8 Fourier Analysis
Organization:
- Fourier transform on a compact domain: the Poisson kernel, the continuous limit of the Poisson integral, orthonormal basis of \(L^2\), convergence conditions of the Fourier series, convolution and its norm properties.
- Haar measure: locally compact abelian groups and the construction of the Haar measure.
Key takeaways:
- The Fourier series of a continuous function
may fail to converge even on a compact domain,
but the following results hold:
- Strong convergence is guaranteed for twice continuously differentiable functions (proposition 8.6); the main idea here is to bound each term in the series using the derivative relation of Fourier coefficients.

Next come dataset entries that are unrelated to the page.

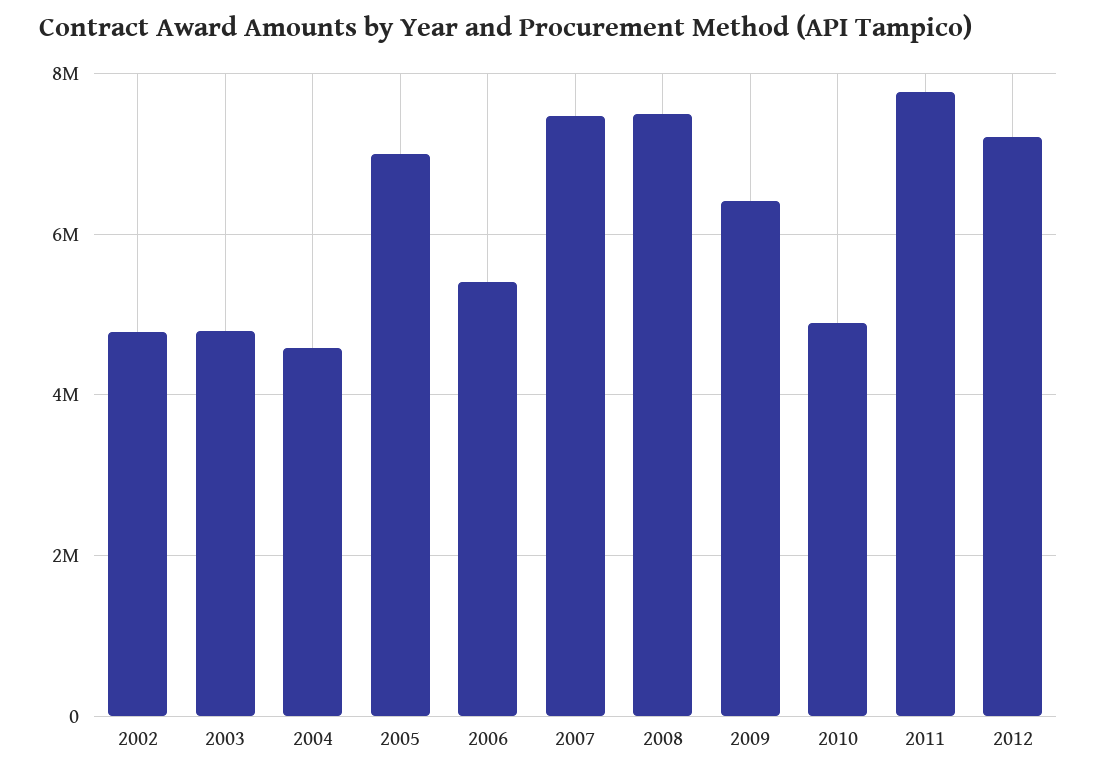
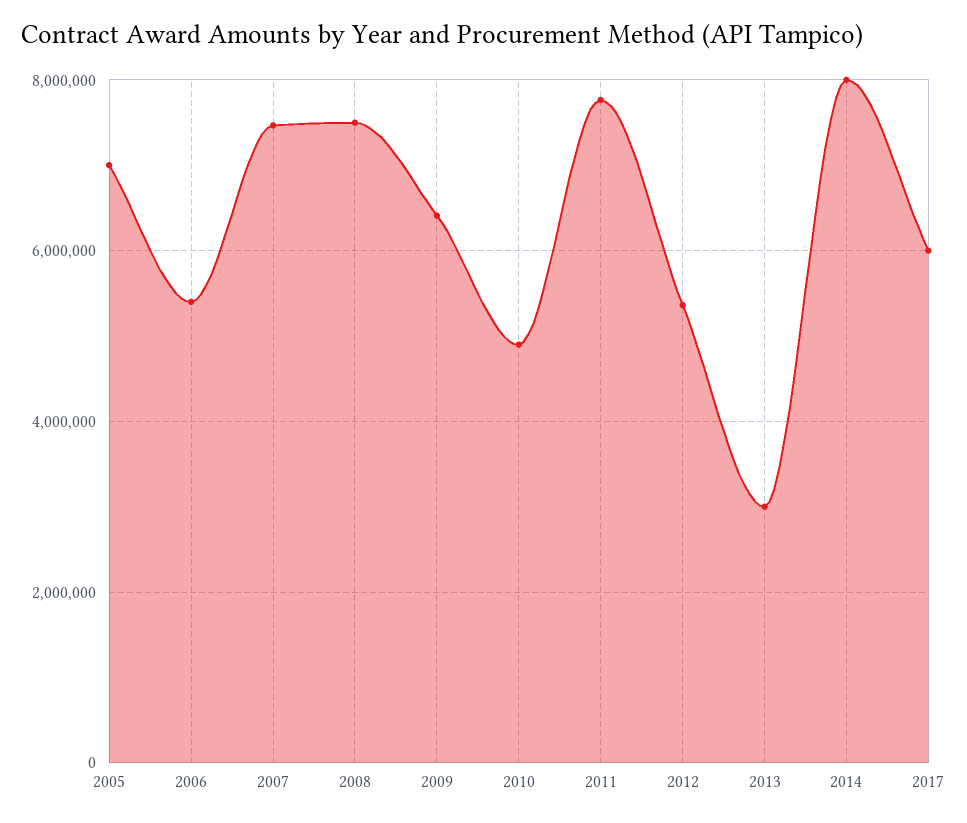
2002: 4800000 -> none
2003: 4800000 -> none
2004: 4600000 -> none
2012: 7200000 -> 5400000
2013: none -> 3000000
2014: none -> 8000000
2017: none -> 6000000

- An Abel-sum like correction \(\mathcal P_{0\leq r<1} f\) (definition 8.3) corresponds to the Poisson integral, leading leading naturally to the definition 8.4 of the Poisson kernel, a disc version of the Dirac delta.
- The Fourier basis is an orthonormal basis of
\(L^2(\partial D)\) (proposition 8.7), so
every \(L^2\) function is the \(L^2\)-limit of its Fourier series.
- This holds by the special Hilbert space structure of \(L^2\).
- The definition of sums and a basis becomes nuanced in possibly uncountable-dimensional vector spaces (definition 8.7).
- Convolution is initially defined in \(L^1\) and satisfies a crucial norm property (proposition 8.8).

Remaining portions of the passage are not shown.